In 1977, Kahlil Gibran was cool. The artist, poet and philosopher was well-suited to 60s and 70s America. Best known as the author of The Prophet, Gibran’s words appeared on posters of serene landscapes, sunrises and out-of-focus lovers. Some posters included his drawings, reminiscent of William Blake, also popular at the time. Quoting Gibran was in fashion for the lecture circuit of peddlers of consciousness – creative consciousness, spiritual consciousness, universal conscious – everything was consciousness. This was the background that Christmastime of 1976, when my teenage self purchased the 1977 Kahlil Gibran Diary. Every other page had a quote from the famous poet alongside a blank page for me to write in daily. I’ve held onto this Gibran Diary all these years though I would call it a journal these days. It’s been stored in various locations in America, shipped across the Atlantic and stowed away and moved to various locations across Britain. Many pages are yellowed and it holds a slightly dusty mildew odour.
Today, living in what I suppose is the last third of my life, I’ve started re-examining the first two-thirds and mining my early journals for writing material. Opening this 1977 book for the first time since I was writing in it, I was hit in the face by my naïve teenage musings – obsessed with sex and death – and dreams of a grown-up life. Worse still, I came up against my own poor writing. I mean this in two senses of the word writing.

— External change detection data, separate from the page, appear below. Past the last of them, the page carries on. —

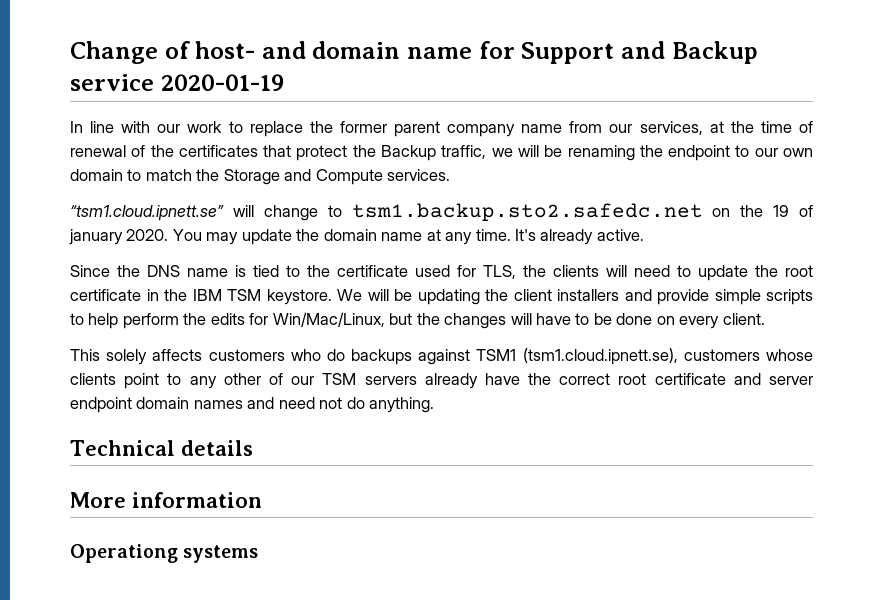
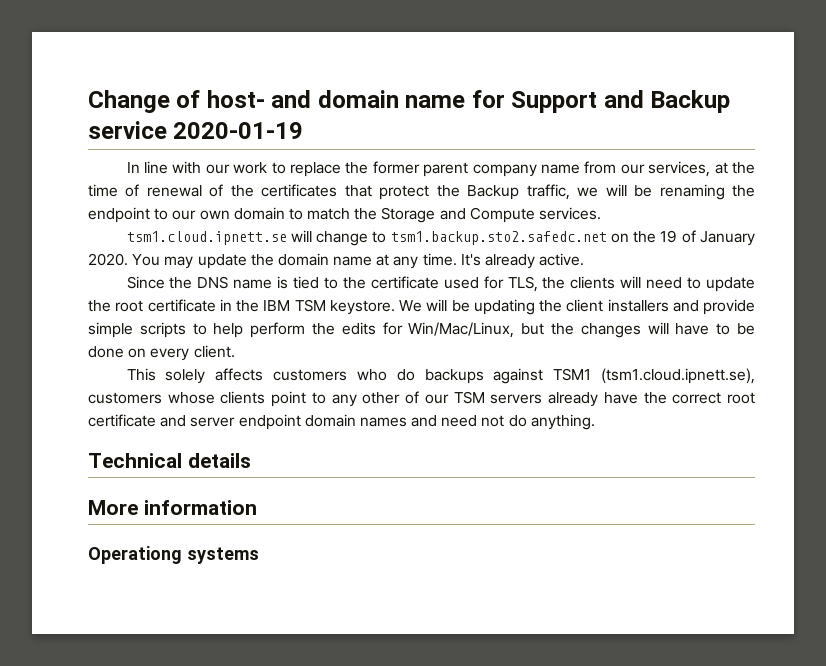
[70,205,224,221] “tsm1.cloud.ipnett.se” -> [126,231,287,245] tsm1.cloud.ipnett.se
[69,229,123,245] january -> [700,231,756,246] January

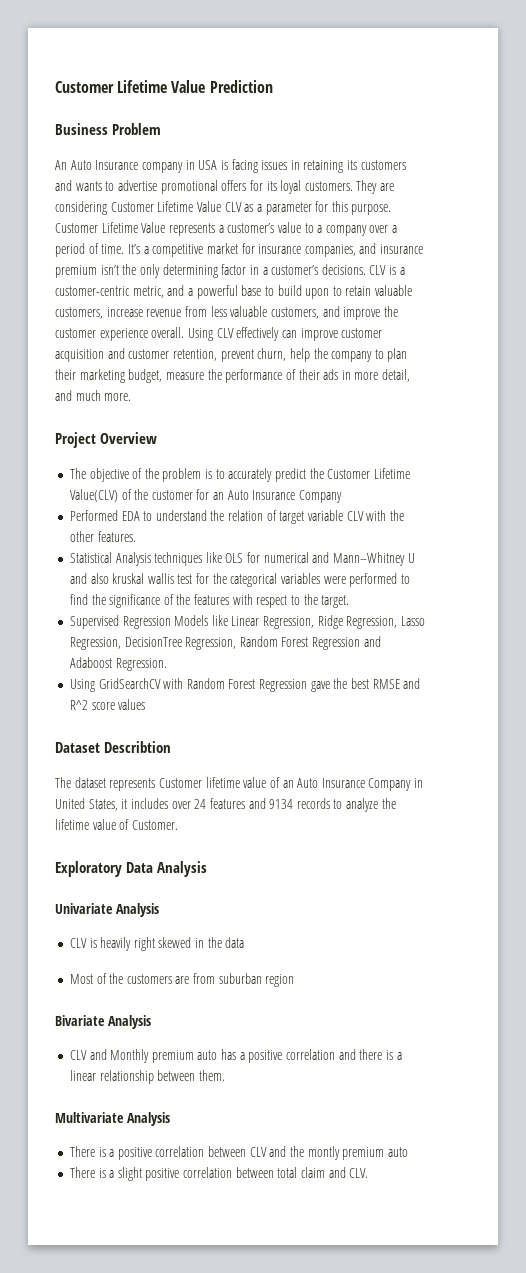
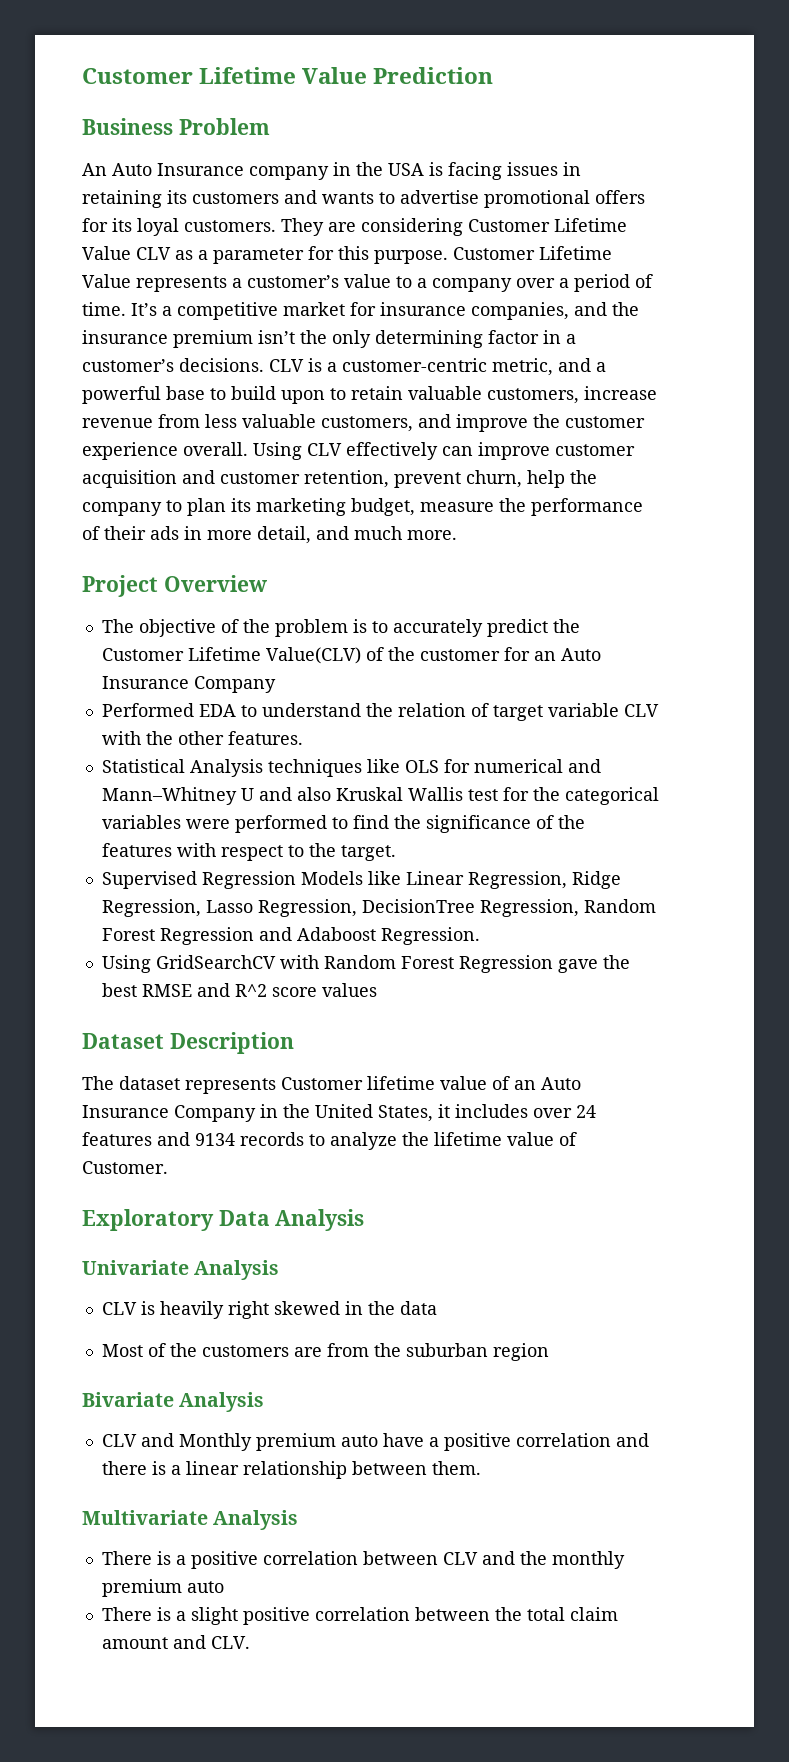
(195, 165) none -> [356,162,383,176] the
(377, 248) none -> [612,302,639,316] the
[55,369,76,380] their -> [231,498,251,512] its
[112,573,174,584] kruskal wallis -> [335,787,463,801] Kruskal Wallis
[104,741,172,753] Describtion -> [169,1032,294,1054] Description
(424, 783) none -> [283,1104,310,1118] the
(216, 978) none -> [373,1343,401,1357] the
[221,1049,237,1060] has -> [382,1433,424,1447] have
[307,1146,340,1160] montly -> [551,1551,625,1569] monthly
(274, 1172) none -> [494,1607,522,1621] the
(326, 1172) none -> [101,1637,168,1649] amount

My penmanship was painful to read with letters crunched together for most words with others stretched out as if taking a breather from my nervous hand. While my school report cards shined with top marks, the teacher’s comments inevitably included something about my illegible handwriting. For the other sense of writing, I was creative and could devise little narratives with quirky characters, using humour and descriptive imagery, but hopeless with the mechanics of writing. I wrote as I spoke in fragmented sentences – or their painful cousin, the run on sentence with a string of dependent clauses. I pretentiously employed erudite terms, often hitting the wrong tone or leaving my reader bemused. It’s easy to say this and analyse it now, but I do feel some mortification on behalf of my younger self.
Mediated by the journal, this conversation with teen me has brought back those formative years, the role of new age spirituality in a life riddled with family dysfunction. I wonder to what extent I was a product of that time period in American social history. Many political and social aspects of the mid 1970s escaped my notice then, being preoccupied with family and school life and most frighteningly with what was happening to my body. The Kahlil Gibran quotes, by the way, may have been read, but I rarely commented on them or used them to inspire my own writing. I’ve realised that if I’m to convert these writings into an essay, I can’t trust the limited memories or understandings of a teenager. Adding a political and sociocultural context to my young life gives me a chance to share my adult knowledge and build on it at the same time. What is the point of a writing project that I can’t learn anything from?
Okay, I’ve written about it – now if I can only get back to writing it.